How to parse a table from an email and export to Google Spreadsheets
See also:
Capturing an HTML tag
Exporting email contents to Google Sheets
In this example we will explain how to capture the data from a table. There are two ways to do this: Parsing the plain text version of the email and parsing the HTML version of the email. We will show how to do the first one (HTML) as usually provides more accurate results.

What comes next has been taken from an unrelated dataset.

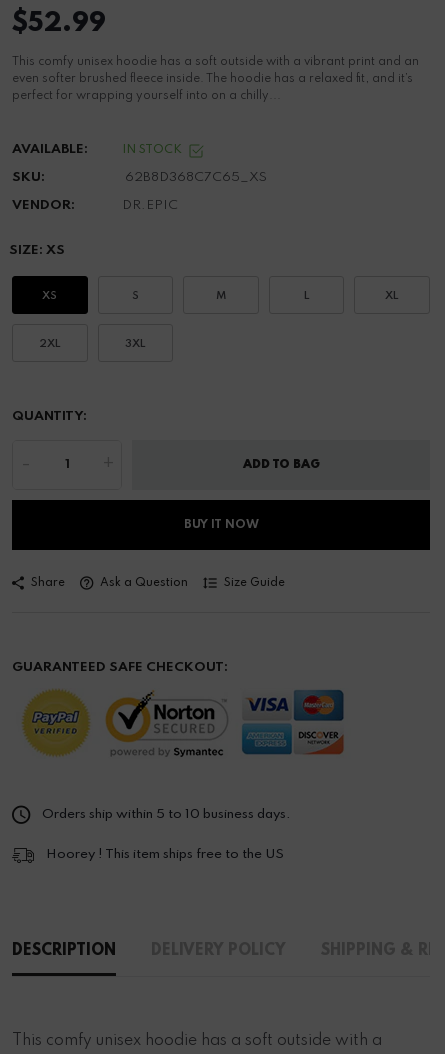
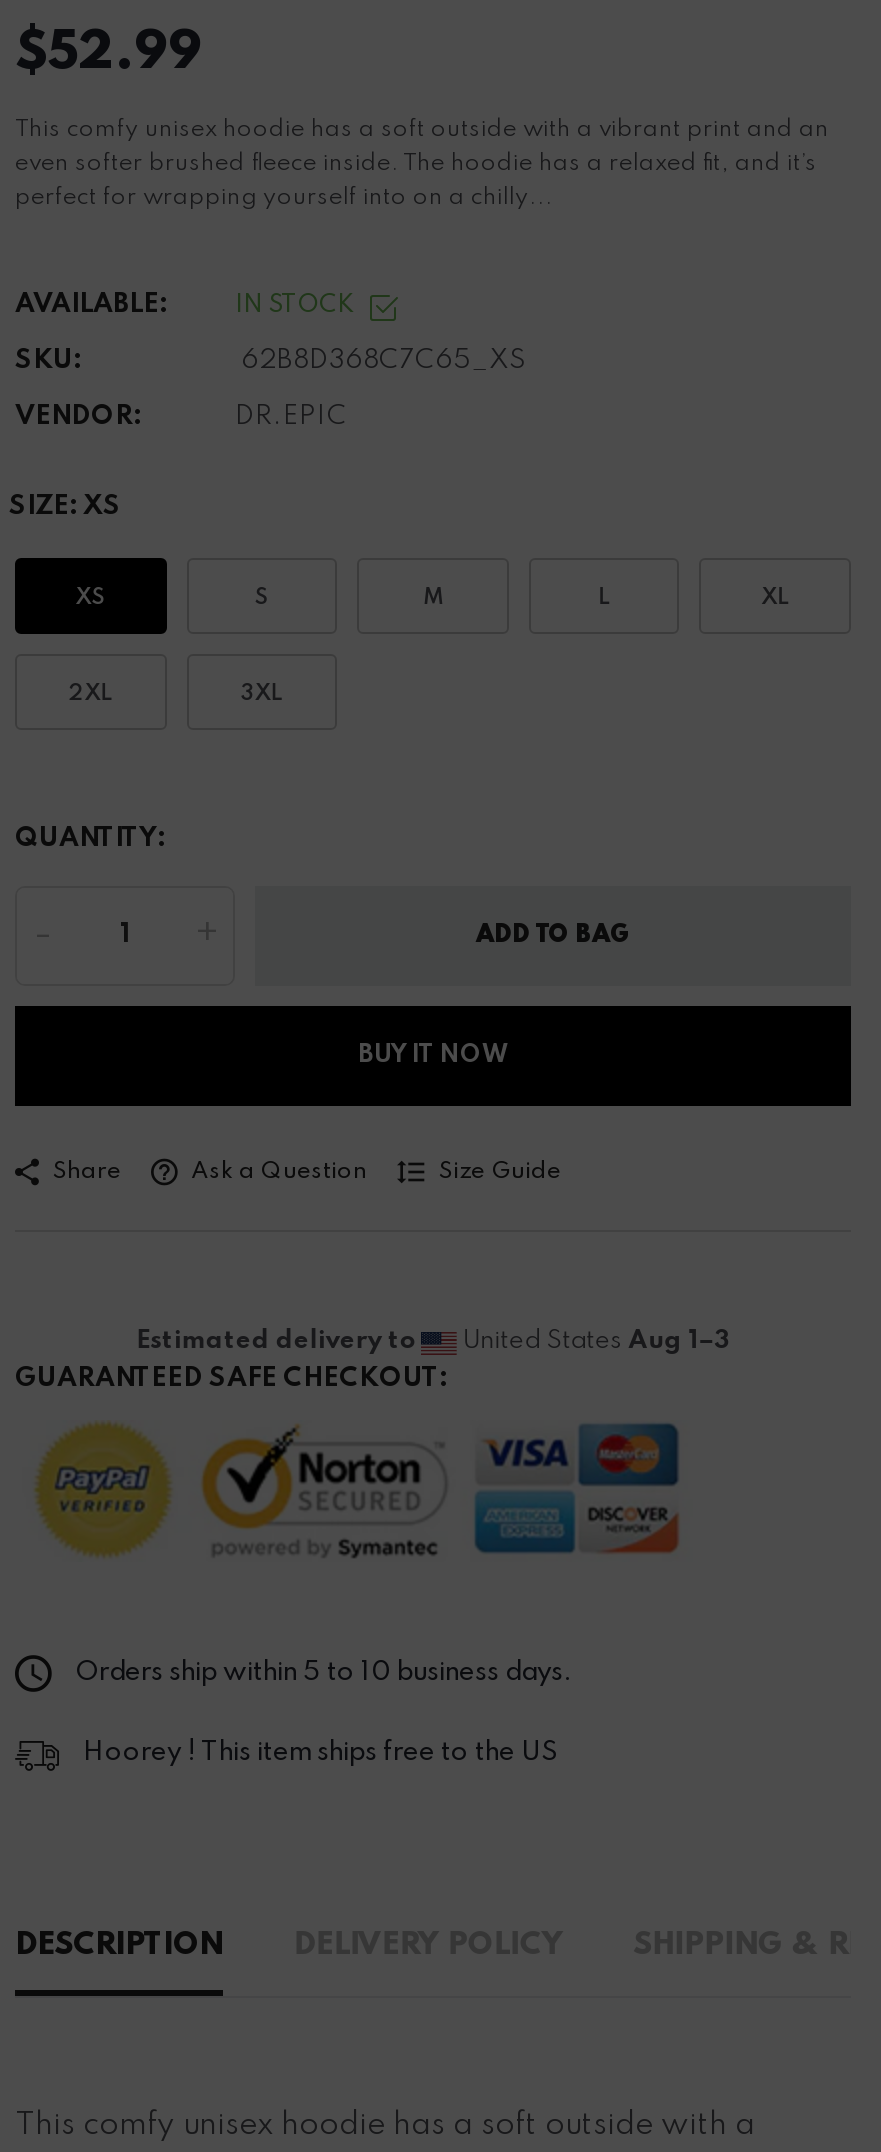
+ Estimated delivery to
+ United States Aug 1–3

The email we receive looks as following:
From: b.lastrange@example.com
To: johnjohnes@example.com
Subject: Supplier defects from Feb 1st to Feb 18th 2021
Hi John,
Here you can find the list of the defects found in the received orders from our suppliers. It is from the last 3 months, only.
ER48423 |
Protoveo Electronic Devices |
4/1/2021 |
Arrived a week later than expected |
TH84280 |
Wikimba packagings |
5/1/2021 |
|
AU32842 |
Aurend |
7/1/2021 |
Some minor scratches in the surface. Call QA? |
LT31325 |
Electrova |
10/1/2021 |
Reference 4587459 is missing |
Regards,
Bob
We need to save the table from the email to a Google Spreadsheet and have this result:
As you can see in the left panel view at the top, we have set up a
Office 365 email account, a filter, a
parser . For saving the captured data we have an
Google Spreadsheet action:
The most important part for this example is how to get the data contained in the HTML table:
We have used XPath here. A very common method to identify tags in an HTML document. The XPath expression is:
html[1]/body[1]/div[1]/div[2]/table[1]/tbody[1]/tr
This means: Find the first “html” tag, inside this tag find the first “body” tag. In the “body” tag get the first “div” and inside that div take the second one. Finally, get the first table tag and get any “tr” tag inside the “table” tag. Note that the “tr” tag in HTML means “table row”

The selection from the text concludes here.